= Buba Badjie =

Swedish veterinarian

Buba Badjie is a Gambian–Swedish veterinarian and entrepreneur born 1967 in the village of Jambanjelli, The Gambia.

Badjie was born into a farming community. His parents had cattle and grew mango and peanuts. He excelled in the village school and got the opportunity to attend an elite school, also used by the president of Gambia's children. His interest in academia and farming inspired him to become a veterinarian. He looked for scholarships around the world to acquire such a degree. He ended up attending veterinary studies in Ukraine Agriculture University, Kiev (then part of the USSR). He learned Russian in 6 months and graduated a few years later.

Badjie made regular visits to Sweden and met his future wife Cecilia. When he arrived in Sweden it turned out he could not work as a veterinarian with a Soviet degree and attended Swedish University of Agricultural Sciences, faculty of veterinary medicine in Uppsala, Sweden. After graduating as a veterinarian for the second time, Badjie worked as DVO in the province of Gästrikland as station manager and as the Manager Veterinary Services and Veterinary Technical Manager for Sweden and Finland for Procter & Gamble/ The Iams Company Europe (based in Switzerland). While he enjoyed his job with Procter & Gamble his dream was to return to his new home land Sweden and open his own veterinary clinic in Stockholm.

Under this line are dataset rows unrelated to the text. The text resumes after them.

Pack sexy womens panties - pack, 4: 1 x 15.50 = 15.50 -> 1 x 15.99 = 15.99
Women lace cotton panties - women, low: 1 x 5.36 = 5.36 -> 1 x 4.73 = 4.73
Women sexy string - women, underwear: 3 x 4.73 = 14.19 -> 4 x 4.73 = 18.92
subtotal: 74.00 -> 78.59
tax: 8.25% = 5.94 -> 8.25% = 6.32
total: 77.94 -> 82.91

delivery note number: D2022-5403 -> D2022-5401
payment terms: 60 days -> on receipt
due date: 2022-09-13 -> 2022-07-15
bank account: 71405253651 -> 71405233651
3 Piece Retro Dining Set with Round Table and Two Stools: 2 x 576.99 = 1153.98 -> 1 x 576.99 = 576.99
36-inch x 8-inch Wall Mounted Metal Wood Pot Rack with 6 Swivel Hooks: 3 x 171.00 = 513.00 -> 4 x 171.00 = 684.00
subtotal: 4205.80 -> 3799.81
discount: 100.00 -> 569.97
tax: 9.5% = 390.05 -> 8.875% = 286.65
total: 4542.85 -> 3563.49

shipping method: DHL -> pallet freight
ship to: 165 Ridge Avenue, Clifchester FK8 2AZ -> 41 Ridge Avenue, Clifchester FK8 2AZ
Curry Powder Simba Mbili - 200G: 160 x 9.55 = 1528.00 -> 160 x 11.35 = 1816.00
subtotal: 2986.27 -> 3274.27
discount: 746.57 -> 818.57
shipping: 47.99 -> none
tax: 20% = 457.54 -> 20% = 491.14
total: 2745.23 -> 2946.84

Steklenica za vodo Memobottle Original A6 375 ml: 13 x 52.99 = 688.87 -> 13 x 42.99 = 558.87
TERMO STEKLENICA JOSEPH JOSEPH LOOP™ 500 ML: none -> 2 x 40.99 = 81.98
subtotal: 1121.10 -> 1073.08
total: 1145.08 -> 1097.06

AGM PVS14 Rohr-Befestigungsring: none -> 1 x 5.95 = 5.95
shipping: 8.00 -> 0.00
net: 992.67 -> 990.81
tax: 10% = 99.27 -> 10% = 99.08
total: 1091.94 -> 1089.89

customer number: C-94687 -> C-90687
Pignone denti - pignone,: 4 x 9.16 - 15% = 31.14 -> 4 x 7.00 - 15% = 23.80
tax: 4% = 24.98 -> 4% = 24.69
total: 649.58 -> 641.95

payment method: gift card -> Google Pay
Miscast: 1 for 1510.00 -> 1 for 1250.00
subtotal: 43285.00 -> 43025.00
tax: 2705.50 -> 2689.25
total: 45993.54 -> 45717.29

Today he owns and operates animal hospital Bromma Djurklinik.

==Television and media==
Badjie came to national attention in 2000 when he participated in Expedition Robinson (see Expedition Robinson 2000). It was the first production worldwide of the show that has since been produced in many countries under the name Survivor.

In 2005 he was the focal point in a documentary called Mitt jobb: Buba – veterinär, the program was produced by The Swedish Educational Broadcasting Company to educate Swedish high school students about being a veterinarian.

In 2007, he was featured in ads and became a spokesperson for Fri Företagsamhet promoting entrepreneurship.